The probability of something happening is given by the relationship between the favorable cases and the possible cases, and this is expressed colloquially when speaking, for example, of “a probability in a thousand”. In mathematics the same thing is said, but in the form of a fraction: thus, there is a one in six chance of getting a 5 when throwing a die, and that is why we say that said probability is 1/6 (that is, one sixth of the possibilities). in Game).
But it is not always easy to evaluate the favorable cases and/or the possible cases. d’Alembert’s mistake mentioned last week was that he failed to realize that the three possible cases: heads-heads, heads-tails, tails-tails, are not equally likely (equally likely, in mathematical parlance), since two heads or two tails can only come out one way – if both coins land on the same side – while the combination of one head and one tail can come out two ways: heads on the first coin and tails on the second or vice versa. Therefore, there are actually four possible cases: heads-heads, heads-tails, tails-heads, and tails-tails. In three of these cases there is at least one head, so the requested probability is 3/4, and not 2/3 as d’Alembert estimated.
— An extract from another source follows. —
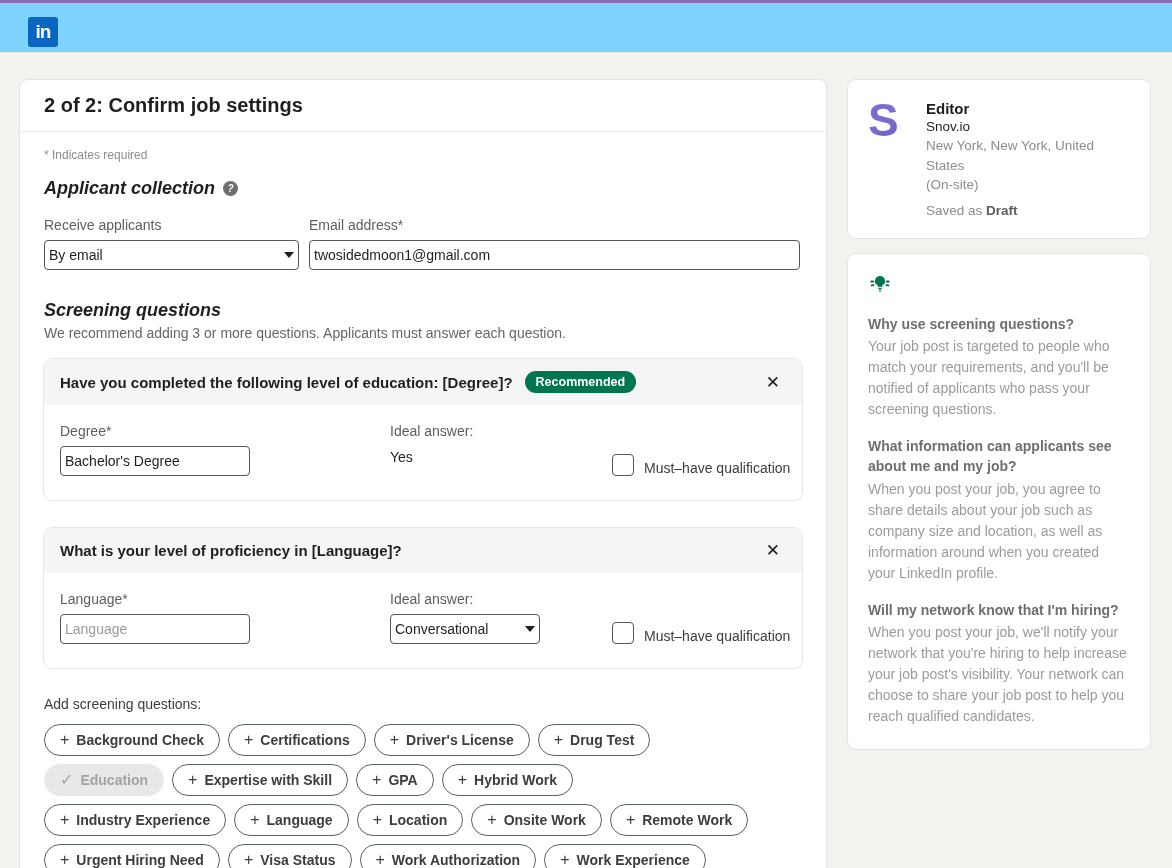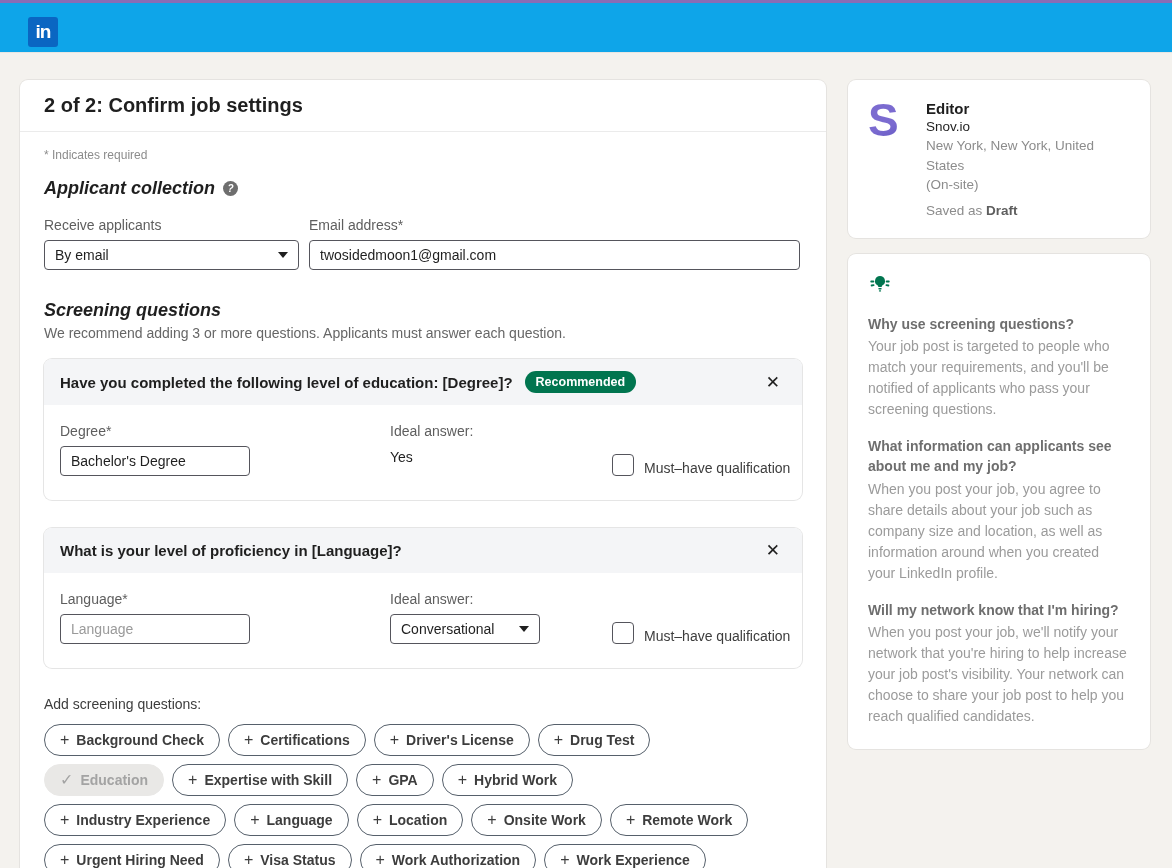"in" .app-header { background: #0ea5e9 -> #7dd3fc }
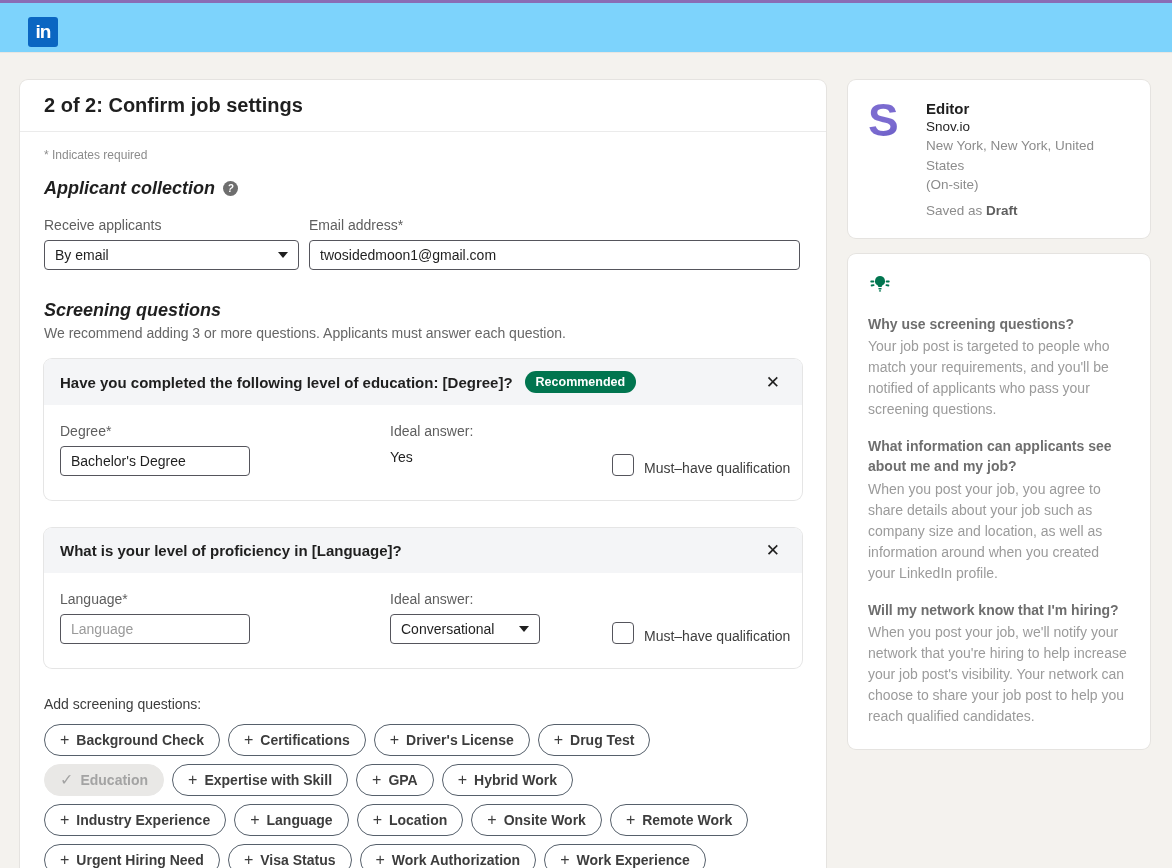"By email" .select-box, .text-input { padding: 0 10px -> 0 4px }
As for Bertrand’s paradox, last week’s figure suggests that the probability of randomly drawing a chord larger than the side of the inscribed equilateral triangle is 1/3, since the blue chords occupy two of the three equal arcs in that the triangle divides the circumference, while the green ones only have one. But we could also approach it like this:
Consider a radius perpendicular to one side of the inscribed triangle. All the chords perpendicular to said radius that remain between the center of the circumference and the side of the triangle are greater than it, and all those that remain between the side and the other end of the radius are inferior. And since the side of the inscribed equilateral triangle divides the radius into two equal parts, now the green strings in the figure cover the same space as the blue ones, and therefore the requested probability will be 1/2. And there are also other possible approaches with different results (I invite my astute readers to look for an approach in which the requested probability turns out -or seems- to be 1/4).
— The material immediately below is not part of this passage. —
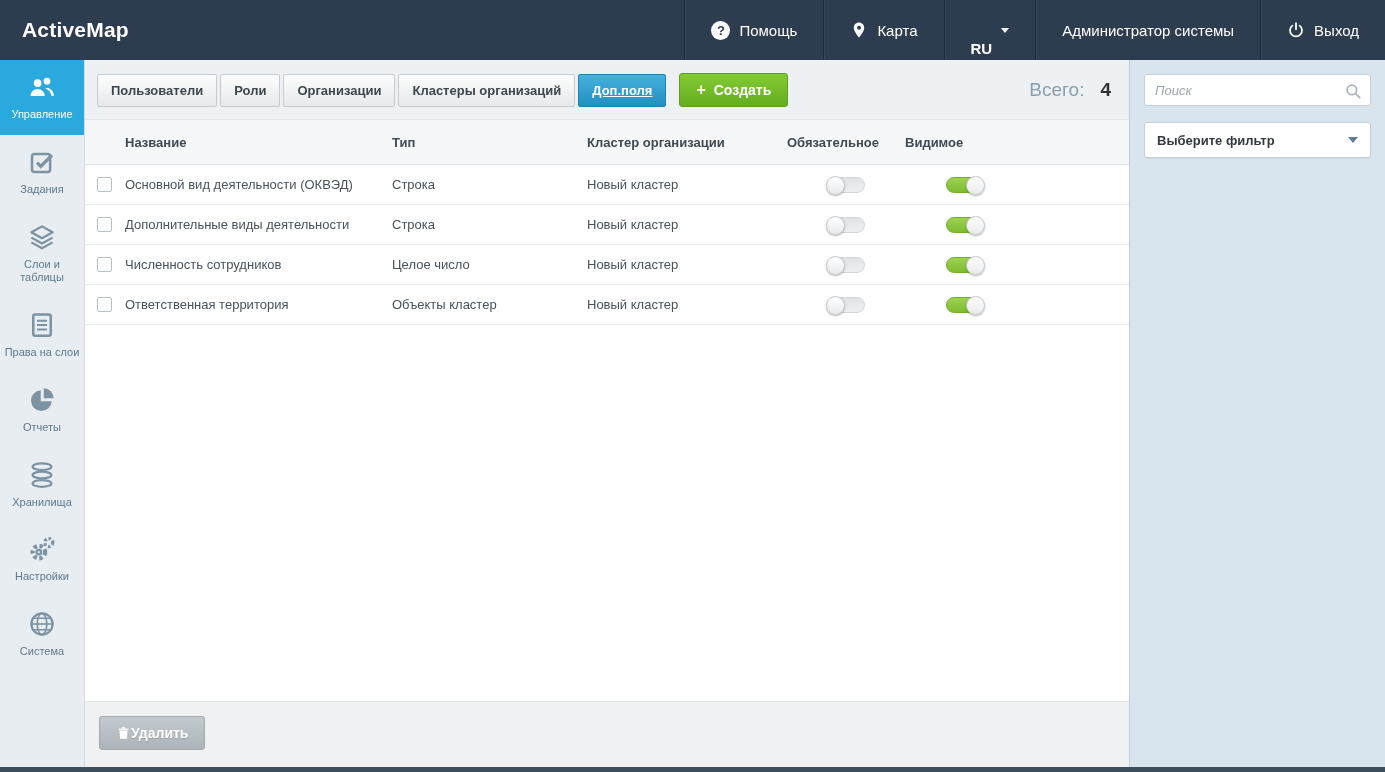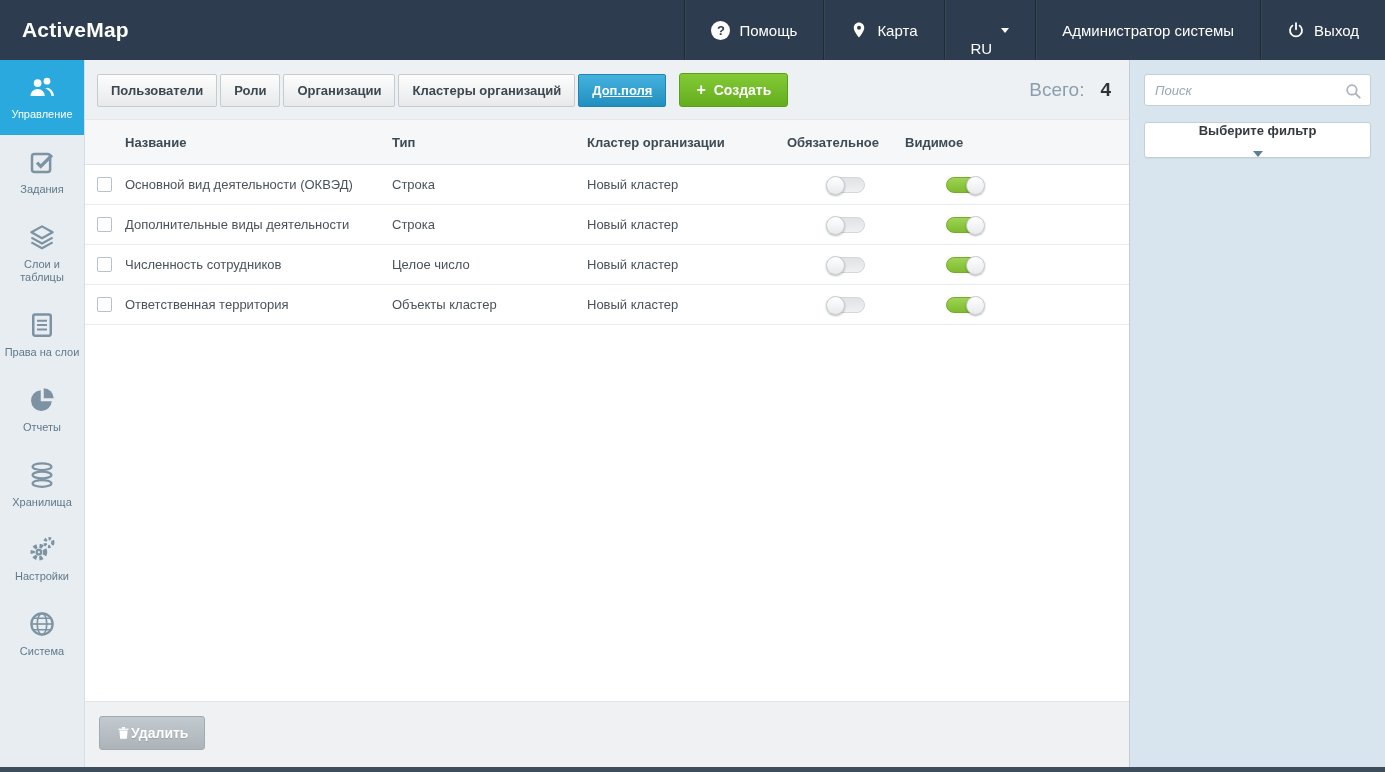"RU" span { font-weight: normal -> bold }
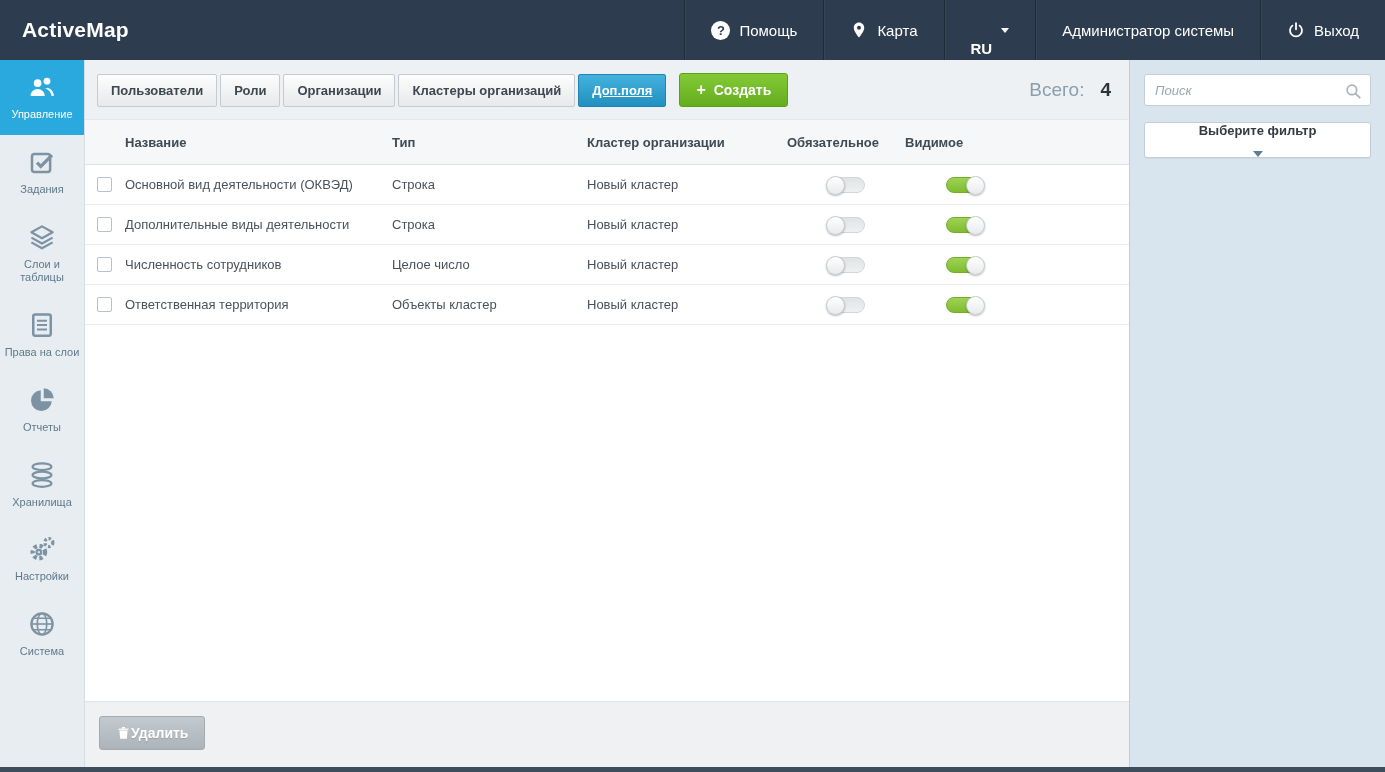"Выберите фильтр" .filter-select { flex-direction: column -> none }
As far as the haggadah of the sweaty walkers is concerned, the point (as the rabbi explains to his disciple) is to question the statement: since they have been walking on a dusty path in the sun for the same amount of time, what is it like? Is it possible that one of them has a dirty face and the other keeps it clean?
The currency problem
From d’Alembert’s currency we can move on to that of another illustrious mathematician, Ferdinand Georg Frobenius (1849-1917), who made important contributions to group theory and is known above all for the so-called “currency problem” (or , in his honor, “Frobenius problem”), which consists of finding the greatest amount of money that cannot be obtained using only coins (and/or bills) of a certain value; that maximum amount is the Frobenius number for that set of coins. For example, with 2-euro coins and 5-euro bills, the Frobenius number is 3, since any even quantity can be obtained with 2-euro coins and any odd quantity greater than 3 can be expressed in the form 5+2n, for what with a bill of 5 and coins of 2 we can pay any whole amount of euros (except 1 and 3) without having to give us change.
The cases with real coins are very simple, so I invite my astute readers to find the Frobenius number for hypothetical coins of 3 and 5 euros, 7 and 9 or other atypical pairs.
Carlo Frabetti is a writer and mathematician, member of the New York Academy of Sciences. He has published more than 50 popular science works for adults, children and young people, including ‘Damn Physics’, ‘Damn Mathematics’ or ‘The Great Game’. He was a screenwriter for ‘The Crystal Ball’.